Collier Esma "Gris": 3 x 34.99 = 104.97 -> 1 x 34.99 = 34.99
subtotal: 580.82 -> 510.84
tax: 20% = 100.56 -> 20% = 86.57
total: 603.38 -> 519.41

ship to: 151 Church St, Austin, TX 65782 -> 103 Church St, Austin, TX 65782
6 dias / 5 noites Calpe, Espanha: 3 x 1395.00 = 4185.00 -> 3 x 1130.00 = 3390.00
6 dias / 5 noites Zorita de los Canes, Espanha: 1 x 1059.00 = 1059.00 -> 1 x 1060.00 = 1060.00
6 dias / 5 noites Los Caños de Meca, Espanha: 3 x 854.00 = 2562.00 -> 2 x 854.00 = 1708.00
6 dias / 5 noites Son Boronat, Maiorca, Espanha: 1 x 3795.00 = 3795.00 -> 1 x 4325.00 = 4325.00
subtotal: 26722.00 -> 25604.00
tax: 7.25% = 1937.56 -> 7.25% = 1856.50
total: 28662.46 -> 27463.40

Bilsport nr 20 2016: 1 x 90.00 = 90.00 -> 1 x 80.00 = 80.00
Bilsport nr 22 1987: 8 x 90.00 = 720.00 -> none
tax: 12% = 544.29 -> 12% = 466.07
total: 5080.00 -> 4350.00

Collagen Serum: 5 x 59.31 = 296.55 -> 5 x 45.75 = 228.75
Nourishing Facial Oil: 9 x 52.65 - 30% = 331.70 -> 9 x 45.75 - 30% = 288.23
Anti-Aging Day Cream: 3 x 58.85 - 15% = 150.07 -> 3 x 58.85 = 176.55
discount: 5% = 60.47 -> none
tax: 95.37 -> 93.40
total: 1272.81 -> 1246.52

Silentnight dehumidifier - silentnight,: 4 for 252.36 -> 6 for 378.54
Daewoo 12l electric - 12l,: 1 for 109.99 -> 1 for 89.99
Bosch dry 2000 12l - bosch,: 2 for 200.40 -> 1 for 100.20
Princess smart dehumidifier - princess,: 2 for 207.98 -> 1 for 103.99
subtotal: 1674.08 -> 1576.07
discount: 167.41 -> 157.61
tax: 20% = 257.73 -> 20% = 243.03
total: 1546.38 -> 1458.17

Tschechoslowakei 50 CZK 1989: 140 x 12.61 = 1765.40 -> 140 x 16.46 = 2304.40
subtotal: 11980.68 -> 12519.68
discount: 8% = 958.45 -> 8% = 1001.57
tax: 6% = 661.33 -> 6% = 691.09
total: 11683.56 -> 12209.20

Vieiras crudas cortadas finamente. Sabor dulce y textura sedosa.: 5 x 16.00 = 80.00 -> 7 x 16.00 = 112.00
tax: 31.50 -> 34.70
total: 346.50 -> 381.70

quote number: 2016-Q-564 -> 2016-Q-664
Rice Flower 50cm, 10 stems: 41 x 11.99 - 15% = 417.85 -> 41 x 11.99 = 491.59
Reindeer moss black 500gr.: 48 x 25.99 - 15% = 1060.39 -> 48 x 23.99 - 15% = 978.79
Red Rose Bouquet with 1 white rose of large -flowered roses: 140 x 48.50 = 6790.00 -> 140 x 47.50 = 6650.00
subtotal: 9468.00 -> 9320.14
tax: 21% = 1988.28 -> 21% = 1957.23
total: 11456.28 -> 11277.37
· · ·
**Directions**:
Every line of the data above should be reproduced word for word.

**Task solution**:
Collier Esma "Gris": 3 x 34.99 = 104.97 -> 1 x 34.99 = 34.99
subtotal: 580.82 -> 510.84
tax: 20% = 100.56 -> 20% = 86.57
total: 603.38 -> 519.41

ship to: 151 Church St, Austin, TX 65782 -> 103 Church St, Austin, TX 65782
6 dias / 5 noites Calpe, Espanha: 3 x 1395.00 = 4185.00 -> 3 x 1130.00 = 3390.00
6 dias / 5 noites Zorita de los Canes, Espanha: 1 x 1059.00 = 1059.00 -> 1 x 1060.00 = 1060.00
6 dias / 5 noites Los Caños de Meca, Espanha: 3 x 854.00 = 2562.00 -> 2 x 854.00 = 1708.00
6 dias / 5 noites Son Boronat, Maiorca, Espanha: 1 x 3795.00 = 3795.00 -> 1 x 4325.00 = 4325.00
subtotal: 26722.00 -> 25604.00
tax: 7.25% = 1937.56 -> 7.25% = 1856.50
total: 28662.46 -> 27463.40

Bilsport nr 20 2016: 1 x 90.00 = 90.00 -> 1 x 80.00 = 80.00
Bilsport nr 22 1987: 8 x 90.00 = 720.00 -> none
tax: 12% = 544.29 -> 12% = 466.07
total: 5080.00 -> 4350.00

Collagen Serum: 5 x 59.31 = 296.55 -> 5 x 45.75 = 228.75
Nourishing Facial Oil: 9 x 52.65 - 30% = 331.70 -> 9 x 45.75 - 30% = 288.23
Anti-Aging Day Cream: 3 x 58.85 - 15% = 150.07 -> 3 x 58.85 = 176.55
discount: 5% = 60.47 -> none
tax: 95.37 -> 93.40
total: 1272.81 -> 1246.52

Silentnight dehumidifier - silentnight,: 4 for 252.36 -> 6 for 378.54
Daewoo 12l electric - 12l,: 1 for 109.99 -> 1 for 89.99
Bosch dry 2000 12l - bosch,: 2 for 200.40 -> 1 for 100.20
Princess smart dehumidifier - princess,: 2 for 207.98 -> 1 for 103.99
subtotal: 1674.08 -> 1576.07
discount: 167.41 -> 157.61
tax: 20% = 257.73 -> 20% = 243.03
total: 1546.38 -> 1458.17

Tschechoslowakei 50 CZK 1989: 140 x 12.61 = 1765.40 -> 140 x 16.46 = 2304.40
subtotal: 11980.68 -> 12519.68
discount: 8% = 958.45 -> 8% = 1001.57
tax: 6% = 661.33 -> 6% = 691.09
total: 11683.56 -> 12209.20

Vieiras crudas cortadas finamente. Sabor dulce y textura sedosa.: 5 x 16.00 = 80.00 -> 7 x 16.00 = 112.00
tax: 31.50 -> 34.70
total: 346.50 -> 381.70

quote number: 2016-Q-564 -> 2016-Q-664
Rice Flower 50cm, 10 stems: 41 x 11.99 - 15% = 417.85 -> 41 x 11.99 = 491.59
Reindeer moss black 500gr.: 48 x 25.99 - 15% = 1060.39 -> 48 x 23.99 - 15% = 978.79
Red Rose Bouquet with 1 white rose of large -flowered roses: 140 x 48.50 = 6790.00 -> 140 x 47.50 = 6650.00
subtotal: 9468.00 -> 9320.14
tax: 21% = 1988.28 -> 21% = 1957.23
total: 11456.28 -> 11277.37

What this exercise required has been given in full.